2. I’m not really sure if you like me or not, and that’s an uncertainty I don’t enjoy struggling with. Sometimes I feel like I’m just someone to talk to when you’re bored. We never hang out. You never stop by. You’re always “busy.” I’m never invited to anything unless it consists of a large group of other people that you will end up talking to instead of me. I can tell you anything, yet I barely even see you. I’ve told you secrets that probably aren’t safe and feelings that have probably been ridiculed. I truly think the world of you, but I have no idea what you think of me.
3. I thought of myself as your friend. I was there for you. I listened to you. I opened up to you about things that were none of your business in retrospect. I gave you cigarette money. And you repay me by acting like a five year old, all because I stood my ground and said no to you that one time. Now I honestly can’t stand you, and any sort of kindness I show you is faked. So tell me – was it worth it?

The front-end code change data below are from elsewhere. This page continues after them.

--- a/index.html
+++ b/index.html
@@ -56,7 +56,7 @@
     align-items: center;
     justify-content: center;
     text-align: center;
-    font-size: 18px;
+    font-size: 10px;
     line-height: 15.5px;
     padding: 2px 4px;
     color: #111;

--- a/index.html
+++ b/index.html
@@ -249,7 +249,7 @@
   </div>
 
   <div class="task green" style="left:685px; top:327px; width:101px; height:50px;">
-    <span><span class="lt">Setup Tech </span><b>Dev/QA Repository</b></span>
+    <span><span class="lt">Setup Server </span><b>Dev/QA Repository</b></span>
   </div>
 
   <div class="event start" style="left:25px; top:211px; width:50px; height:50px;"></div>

4. Girls can be pretty mean to each other. One sideways comment or stab in the back or passive aggressive action, and all the claws come out. But it’s pretty amazing what can happen when you stop foaming at the mouth and plotting the ultimate revenge long enough to see a human being who’s just like you – a human being who’s having a really hard time and just wants to put one foot in front of the other without knocking too many people down along the way. You and I aren’t so different. I still can’t bring myself to like you very much, but we’re not so different. And maybe that’s exactly why I don’t like you. Because I don’t like myself, and I see so much of myself in you.

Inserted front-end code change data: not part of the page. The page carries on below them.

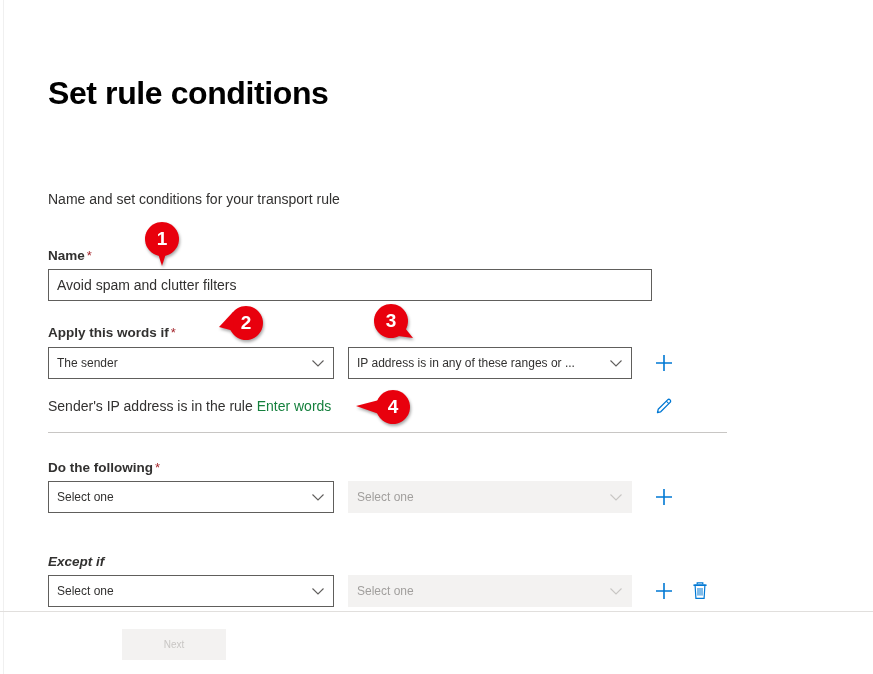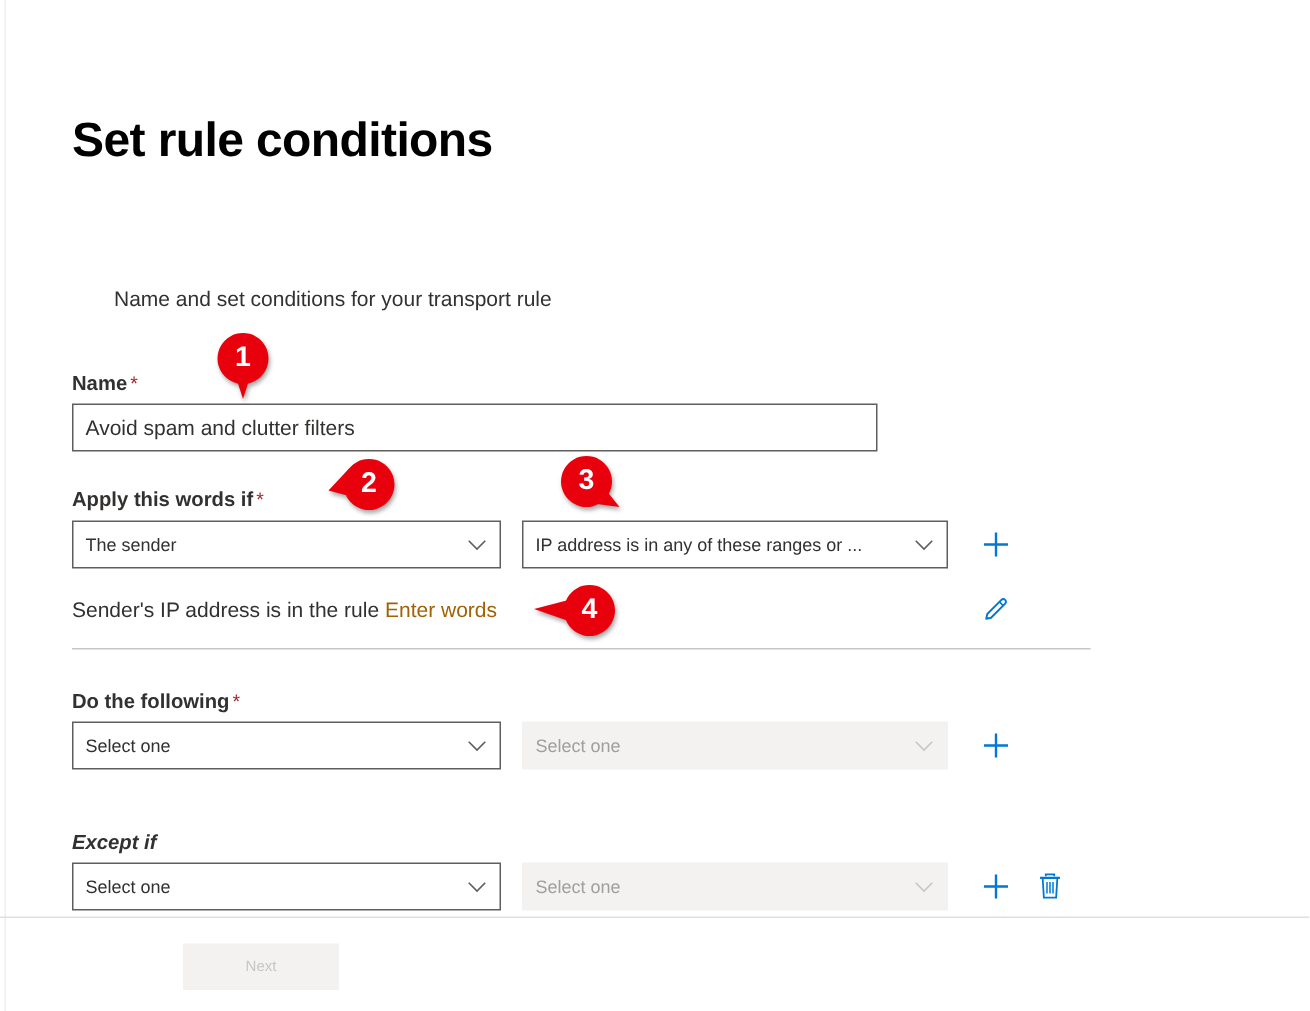--- a/index.html
+++ b/index.html
@@ -47,7 +47,6 @@
     font-size: 14px;
     color: #323130;
     white-space: nowrap;
-    margin-left: 28px;
   }
   .field-label {
     position: absolute;

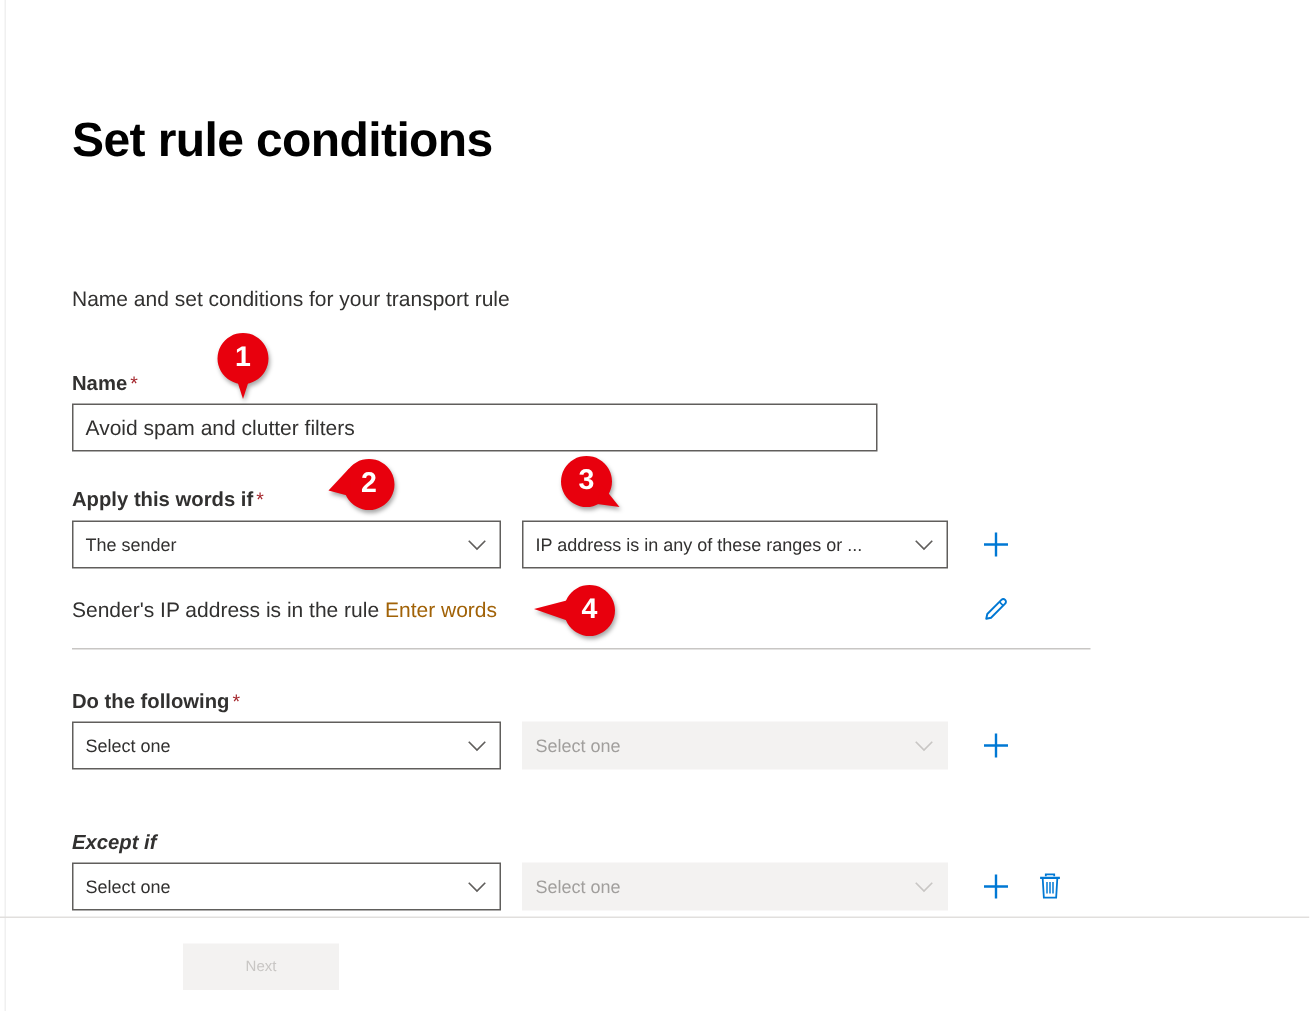--- a/index.html
+++ b/index.html
@@ -185,7 +185,7 @@
     <div class="field-label" style="left:48px; top:248px;">
       <span>Name</span><span class="req">*</span>
     </div>
-    <div class="text-input" style="left:48px; top:269px; width:537px;">
+    <div class="text-input" style="left:48px; top:269px; width:604px;">
       <span>Avoid spam and clutter filters</span>
     </div>
 

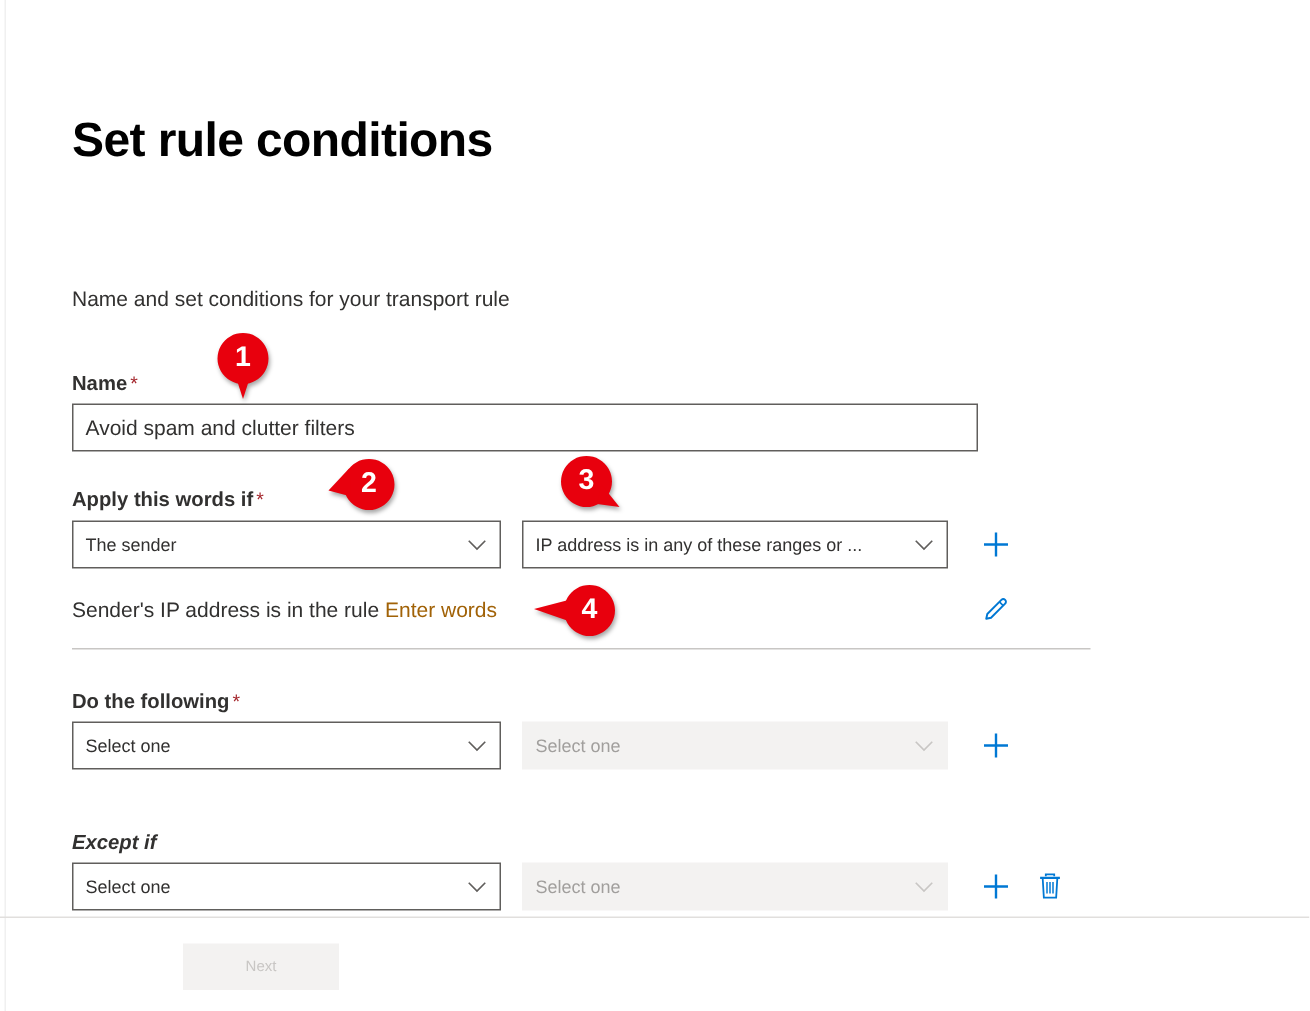--- a/index.html
+++ b/index.html
@@ -121,7 +121,7 @@
     white-space: nowrap;
   }
   .cond-link {
-    color: #a16207;
+    color: #15803d;
     text-decoration: none;
   }
   .divider {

5. I think about contacting you almost every single day, but I could never do that. Not to you, certainly not to myself, and absolutely not to the person who loves me the way I always wished you would. You’re a dead plant, and I’m all out of water and sunlight. As long as you don’t hate me and still think about me from time to time, I can live with that much.
6. You do so much for other people and not enough for yourself. That’s why you feel empty. That’s why you feel small. Having a big heart is only a bad thing if you allow others to take advantage of it. You must fill your own cup before you can fill anyone else’s. Always remember that.
7. No one wants to see you with him more than I do. No one has ever looked at him the way you have looked at him, and he has never looked at anyone the way he looks at you. But between you and me, loving someone with rules and restrictions is one of the deepest sorrows imaginable. If you wait for him, you may very well be waiting your whole life. So let him lose you. Let him really, truly lose you. If he wants to be with you badly enough, he will come for you and he will not give up until he wins you back for good. If he doesn’t, you will know exactly where you stand. I really want him to realize what he has with you. But I also want you to be as happy as I was when I freed myself of the exact same type of relationship you’re in right now.
8. No matter where life takes us, how much time has passed, or what threatens to come between us, I will always be your friend. Because you have always been mine.
9. I’m so used to being disliked, alienated and rejected to some degree that I can’t help but be skeptical of your vast love for me. I’m so used to the voice in my head that tells me every relationship I ever try to maintain will end in disappointment that I can’t help but build walls between us and push you away. I’m so used to goodbyes and changing minds that I can’t help but feel defensive, as if you’re putting on a hell of a show and the hammer will fall at any moment. You constantly reassure me that you’re not going anywhere – that you intend to put a ring on my finger and take care of me for the rest of my life. And I constantly tell myself that the bottom will fall out and I will lose you. Please prove me wrong.
10. You are my biggest secret and my freshest wound. I’ve finally come to terms and found peace with your very existence after months of fearing it would never happen. All I can say at this point is that I am hardly a character in your story, and there’s no reason for you to be a character in mine. But if you ever are, I’ll have plenty of room.